So, the amygdala is job. The amygdala is a little almond-shaped organ that sits about an inch inside of each ear. Its job is to keep us safe, which is normally great. But if it’s enlarged, and we’re hyper-vigilant, meaning we’re looking for danger, looking for danger, looking for danger, looking for danger, where’s the danger? Where’s the danger? This little guy is going to be on steroids, seriously. So, this little guy sits about an inch behind each year. It’s almond-shaped, and when it perceives a threat now, here’s the thing, a threat can be anything to the amygdala because the amygdala cannot tell the difference between an energy drink making your heart pound, okay? Or no, I’m serious. amygdalas are really stupid. They’re like three O’s, oh, my god, stooopid! They cannot tell the difference between heart pounding because of an energy drink. Or a threat, a thought. You think about something threatening. You smell something that reminds you of when you were abused. You hear something, you see something, you taste something, this all makes the amygdala go. OMGOMGOMG! And then, it tells the hippocampus and the hypothalamus to release cortisol. So, cortisol is our stress hormone. So, we start tensing up right, now we’ve cut off the oxygen to our lungs, our heart is pounding, okay, we’re taking in puffy little breaths that don’t go anywhere. racing thoughts, racing heart. And at this point, the brain goes, Oh, my God, oh, my God, we need energy to get out of here. Oh, my God. And it tells another part of the brain, which is a little further down on the brainstem. So, a little bit more reptilian. We need adrenaline we need adrenaline. So, it tells the adrenal gland to release everything at once. So now we’re really shaking like a leaf, racing thoughts racing thoughts pounding heart pounding heart.
Kris Godinez 07:35
And at this point, we do one of two things, we either go into your stereotypical panic attack, which is the print and then we keel over, or we turn into the Incredible Hulk, we get angry, we get really, really, really rageful angry. And it’s a trauma response. It’s a way to keep people away from us, it’s a way to stay safe. The other thing that happens, and we’re going to talk about how to deal with that hold on. The other thing that happens too, is we have this generalized anxiety, we have this generalized sense of doom, you know, like, Oh, I’m not going to live very long or, or, you know, gosh, I just feel like something bad is going to happen. Well, it’s because when we were kids, or when we were with the abuser, something bad happened on damn near a daily basis. So, it’s that, you know, trying to stay safe again, trying to predict what’s going to happen. So, if we go for the negative, and it doesn’t happen, then Oh, good, you know, but if we go for the negative, and it does happen, then, okay, I knew that was going to happen. So, it’s a weird way of keeping ourselves safe.

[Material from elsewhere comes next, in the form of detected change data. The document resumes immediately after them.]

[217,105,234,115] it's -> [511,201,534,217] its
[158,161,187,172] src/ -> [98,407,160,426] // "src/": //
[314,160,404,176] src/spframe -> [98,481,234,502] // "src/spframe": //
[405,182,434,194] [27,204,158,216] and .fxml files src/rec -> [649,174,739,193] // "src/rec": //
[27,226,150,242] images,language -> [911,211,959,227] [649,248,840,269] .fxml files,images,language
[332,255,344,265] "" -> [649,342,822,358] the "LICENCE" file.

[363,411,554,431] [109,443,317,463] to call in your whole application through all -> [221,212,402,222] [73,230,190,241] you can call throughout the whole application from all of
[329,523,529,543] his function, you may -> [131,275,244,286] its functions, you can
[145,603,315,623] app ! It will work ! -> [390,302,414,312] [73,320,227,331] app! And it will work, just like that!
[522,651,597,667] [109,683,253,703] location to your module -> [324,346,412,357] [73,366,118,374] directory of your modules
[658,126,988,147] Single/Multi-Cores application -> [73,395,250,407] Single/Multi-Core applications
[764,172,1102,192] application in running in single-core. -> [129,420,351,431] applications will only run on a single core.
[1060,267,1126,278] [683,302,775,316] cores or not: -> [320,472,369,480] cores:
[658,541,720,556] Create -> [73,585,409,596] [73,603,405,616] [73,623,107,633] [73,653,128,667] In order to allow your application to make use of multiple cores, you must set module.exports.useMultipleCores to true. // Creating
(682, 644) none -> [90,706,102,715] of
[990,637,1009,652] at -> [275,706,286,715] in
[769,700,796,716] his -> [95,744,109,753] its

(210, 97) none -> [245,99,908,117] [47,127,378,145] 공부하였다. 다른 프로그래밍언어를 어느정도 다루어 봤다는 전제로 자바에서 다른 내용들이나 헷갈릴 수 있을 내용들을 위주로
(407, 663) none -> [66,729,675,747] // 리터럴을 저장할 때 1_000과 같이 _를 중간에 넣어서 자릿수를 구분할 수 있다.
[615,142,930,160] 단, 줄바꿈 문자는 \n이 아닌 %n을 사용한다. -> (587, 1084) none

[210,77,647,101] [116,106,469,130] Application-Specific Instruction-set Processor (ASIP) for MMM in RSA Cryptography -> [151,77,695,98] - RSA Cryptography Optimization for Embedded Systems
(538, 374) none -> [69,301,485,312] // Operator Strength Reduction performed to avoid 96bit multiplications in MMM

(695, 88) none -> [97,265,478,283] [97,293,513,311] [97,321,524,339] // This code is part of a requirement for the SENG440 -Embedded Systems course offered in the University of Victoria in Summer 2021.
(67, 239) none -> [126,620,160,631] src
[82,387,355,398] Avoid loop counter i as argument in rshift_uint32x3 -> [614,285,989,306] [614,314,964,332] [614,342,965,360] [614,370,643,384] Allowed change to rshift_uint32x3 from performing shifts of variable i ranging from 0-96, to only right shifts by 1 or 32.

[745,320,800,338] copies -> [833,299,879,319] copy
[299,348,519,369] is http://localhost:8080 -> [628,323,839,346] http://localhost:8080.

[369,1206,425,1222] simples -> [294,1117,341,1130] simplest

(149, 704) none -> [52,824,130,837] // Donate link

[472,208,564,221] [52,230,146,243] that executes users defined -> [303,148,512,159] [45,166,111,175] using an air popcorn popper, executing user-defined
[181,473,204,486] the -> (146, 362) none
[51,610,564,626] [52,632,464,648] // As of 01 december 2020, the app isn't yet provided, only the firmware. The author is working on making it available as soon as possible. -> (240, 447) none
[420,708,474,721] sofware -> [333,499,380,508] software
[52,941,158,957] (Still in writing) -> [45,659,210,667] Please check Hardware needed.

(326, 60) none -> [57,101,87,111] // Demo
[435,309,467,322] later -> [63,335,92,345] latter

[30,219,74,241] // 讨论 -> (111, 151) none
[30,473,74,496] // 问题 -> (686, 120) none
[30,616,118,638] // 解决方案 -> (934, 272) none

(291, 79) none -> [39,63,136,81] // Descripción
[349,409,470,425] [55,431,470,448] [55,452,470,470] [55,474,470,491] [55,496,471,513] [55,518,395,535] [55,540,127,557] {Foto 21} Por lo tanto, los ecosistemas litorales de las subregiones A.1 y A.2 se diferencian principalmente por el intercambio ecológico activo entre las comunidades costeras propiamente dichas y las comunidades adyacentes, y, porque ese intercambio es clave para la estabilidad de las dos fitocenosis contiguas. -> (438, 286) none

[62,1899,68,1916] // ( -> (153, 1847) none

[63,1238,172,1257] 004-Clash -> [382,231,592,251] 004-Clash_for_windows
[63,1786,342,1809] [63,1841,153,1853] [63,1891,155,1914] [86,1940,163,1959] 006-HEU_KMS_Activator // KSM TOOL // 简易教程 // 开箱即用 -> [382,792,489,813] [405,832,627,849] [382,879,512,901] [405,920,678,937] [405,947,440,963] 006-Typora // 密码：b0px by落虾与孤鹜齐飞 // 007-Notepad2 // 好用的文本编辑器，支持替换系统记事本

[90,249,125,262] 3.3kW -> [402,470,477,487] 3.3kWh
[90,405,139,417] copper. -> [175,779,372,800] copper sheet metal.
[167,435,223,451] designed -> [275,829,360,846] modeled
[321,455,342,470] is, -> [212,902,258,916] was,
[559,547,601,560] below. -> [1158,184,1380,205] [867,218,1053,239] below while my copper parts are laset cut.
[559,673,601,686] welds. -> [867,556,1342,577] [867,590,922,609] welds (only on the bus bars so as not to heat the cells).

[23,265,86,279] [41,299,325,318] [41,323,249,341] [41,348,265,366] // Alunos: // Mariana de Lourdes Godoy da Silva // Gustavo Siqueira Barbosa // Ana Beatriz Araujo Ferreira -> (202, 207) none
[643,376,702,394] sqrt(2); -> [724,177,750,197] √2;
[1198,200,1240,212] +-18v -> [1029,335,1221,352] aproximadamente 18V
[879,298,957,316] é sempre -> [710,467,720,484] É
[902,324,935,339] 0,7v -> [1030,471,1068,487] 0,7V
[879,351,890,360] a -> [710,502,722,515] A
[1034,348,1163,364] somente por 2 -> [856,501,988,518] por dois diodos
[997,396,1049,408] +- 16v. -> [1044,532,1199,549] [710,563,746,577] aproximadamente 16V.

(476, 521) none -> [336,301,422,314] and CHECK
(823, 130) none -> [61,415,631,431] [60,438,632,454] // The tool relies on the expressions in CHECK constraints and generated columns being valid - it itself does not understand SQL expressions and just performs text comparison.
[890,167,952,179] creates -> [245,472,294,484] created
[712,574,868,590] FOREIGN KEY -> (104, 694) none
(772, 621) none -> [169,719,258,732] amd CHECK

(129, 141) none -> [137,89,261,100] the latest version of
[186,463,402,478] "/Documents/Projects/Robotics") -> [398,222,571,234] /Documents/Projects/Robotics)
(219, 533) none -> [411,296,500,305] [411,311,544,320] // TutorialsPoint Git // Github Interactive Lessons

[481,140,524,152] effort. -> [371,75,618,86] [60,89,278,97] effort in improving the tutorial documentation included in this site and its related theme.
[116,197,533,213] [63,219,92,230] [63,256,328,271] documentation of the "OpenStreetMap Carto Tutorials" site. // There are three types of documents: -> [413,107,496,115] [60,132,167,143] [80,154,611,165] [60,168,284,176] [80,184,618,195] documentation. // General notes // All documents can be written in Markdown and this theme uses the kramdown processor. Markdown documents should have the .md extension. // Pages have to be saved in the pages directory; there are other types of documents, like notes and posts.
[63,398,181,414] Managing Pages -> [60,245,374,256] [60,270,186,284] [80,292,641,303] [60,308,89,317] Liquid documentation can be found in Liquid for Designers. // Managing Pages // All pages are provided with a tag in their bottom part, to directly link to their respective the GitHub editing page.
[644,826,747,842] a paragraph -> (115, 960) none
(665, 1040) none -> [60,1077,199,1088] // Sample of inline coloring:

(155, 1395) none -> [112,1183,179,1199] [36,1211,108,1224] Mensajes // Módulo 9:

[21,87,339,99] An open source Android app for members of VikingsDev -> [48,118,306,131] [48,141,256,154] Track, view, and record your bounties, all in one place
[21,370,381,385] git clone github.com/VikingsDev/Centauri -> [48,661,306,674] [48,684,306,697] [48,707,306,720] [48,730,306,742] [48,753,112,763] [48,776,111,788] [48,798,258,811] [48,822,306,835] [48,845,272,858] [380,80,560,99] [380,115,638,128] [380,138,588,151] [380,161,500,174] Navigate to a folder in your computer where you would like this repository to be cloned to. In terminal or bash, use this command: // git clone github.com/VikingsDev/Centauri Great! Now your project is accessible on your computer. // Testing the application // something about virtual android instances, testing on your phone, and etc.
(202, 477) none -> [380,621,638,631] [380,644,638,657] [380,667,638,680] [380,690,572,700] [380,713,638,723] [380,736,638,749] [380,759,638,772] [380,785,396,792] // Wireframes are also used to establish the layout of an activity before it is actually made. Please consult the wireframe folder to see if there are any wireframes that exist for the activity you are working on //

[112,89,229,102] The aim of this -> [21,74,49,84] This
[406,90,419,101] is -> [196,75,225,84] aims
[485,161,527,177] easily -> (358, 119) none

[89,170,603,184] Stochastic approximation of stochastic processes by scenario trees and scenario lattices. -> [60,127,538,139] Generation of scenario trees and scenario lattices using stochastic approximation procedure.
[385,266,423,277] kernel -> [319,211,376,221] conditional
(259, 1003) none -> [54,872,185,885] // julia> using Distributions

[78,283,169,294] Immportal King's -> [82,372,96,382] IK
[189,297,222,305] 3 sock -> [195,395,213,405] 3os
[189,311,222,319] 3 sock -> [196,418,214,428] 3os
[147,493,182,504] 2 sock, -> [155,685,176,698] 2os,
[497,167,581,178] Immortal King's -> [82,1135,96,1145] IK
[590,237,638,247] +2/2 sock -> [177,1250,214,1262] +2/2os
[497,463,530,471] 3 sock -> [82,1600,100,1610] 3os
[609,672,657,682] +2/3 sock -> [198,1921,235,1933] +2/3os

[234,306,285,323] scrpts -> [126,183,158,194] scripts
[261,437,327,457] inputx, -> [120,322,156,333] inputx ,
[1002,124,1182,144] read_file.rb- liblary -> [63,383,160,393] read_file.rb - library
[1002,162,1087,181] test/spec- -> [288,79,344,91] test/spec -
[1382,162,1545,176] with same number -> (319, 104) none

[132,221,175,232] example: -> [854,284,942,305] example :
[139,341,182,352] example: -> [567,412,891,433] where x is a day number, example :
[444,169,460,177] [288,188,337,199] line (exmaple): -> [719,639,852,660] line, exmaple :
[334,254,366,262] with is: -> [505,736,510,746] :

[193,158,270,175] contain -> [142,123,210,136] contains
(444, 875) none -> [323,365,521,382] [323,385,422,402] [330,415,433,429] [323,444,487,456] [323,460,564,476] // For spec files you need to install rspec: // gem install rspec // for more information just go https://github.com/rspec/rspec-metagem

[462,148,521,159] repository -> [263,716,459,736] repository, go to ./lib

So, to give you a couple of examples, when I was a child, my dad was literally a loose cannon, like, you never knew which way he was going to go flying across the deck. Okay. And whenever we went someplace new, I threw up because I was such a nervous wreck. I never knew how he was going to behave. Was he going to embarrass us? Was he going to scream at us? Was he going to hit us? Was he going to, you know, do something stupid, you know, and you usually did. So, um, so we get this, you know, anticipation of bad things happening, or we get this generalized anxiety. It’s like, oh, it’s someplace new. I don’t know what’s going to happen. And that, for me as a kid, that was the big thing. That’s why I threw up because I didn’t know what was going to happen. It was like, something’s going to happen. I just don’t know what. And so, I would throw up. That was the only thing I had control for. So um, so we get this anxiety, we get this incredible sense of anxiety, we get social anxiety, we get afraid to leave our house, we get agoraphobia, where we don’t want to go anywhere, or we get anxiety where it’s like, ooh, too many people. Now I also have had that happen to me. So like John and I, one time when we lived in LA, we went to one of the malls. And it was during Christmas time, and I remember turning to him and going get me the hell out of here yesterday. Get me out because I was starting to have a panic attack, and there’s just too many people bumping into you and the whole thing and it just didn’t feel safe. So um, so yeah, so anxiety is kind of part and parcel of PTSD. That’s just what happens to us because we’ve had so many bad things happen. And because our inner child is trying to keep us safe and anticipating, well, what if this happens? And what if that happens? What if, what if? What if? What if? So, basically, what happens is our subconscious starts living in what if? What if this happens? What if that happens? So, when we’re living in what if we’re in anxiety all the time because we’re trying to see what’s going to happen? What’s, you know, what’s going to happen now? What’s going to happen now, what’s going to happen now?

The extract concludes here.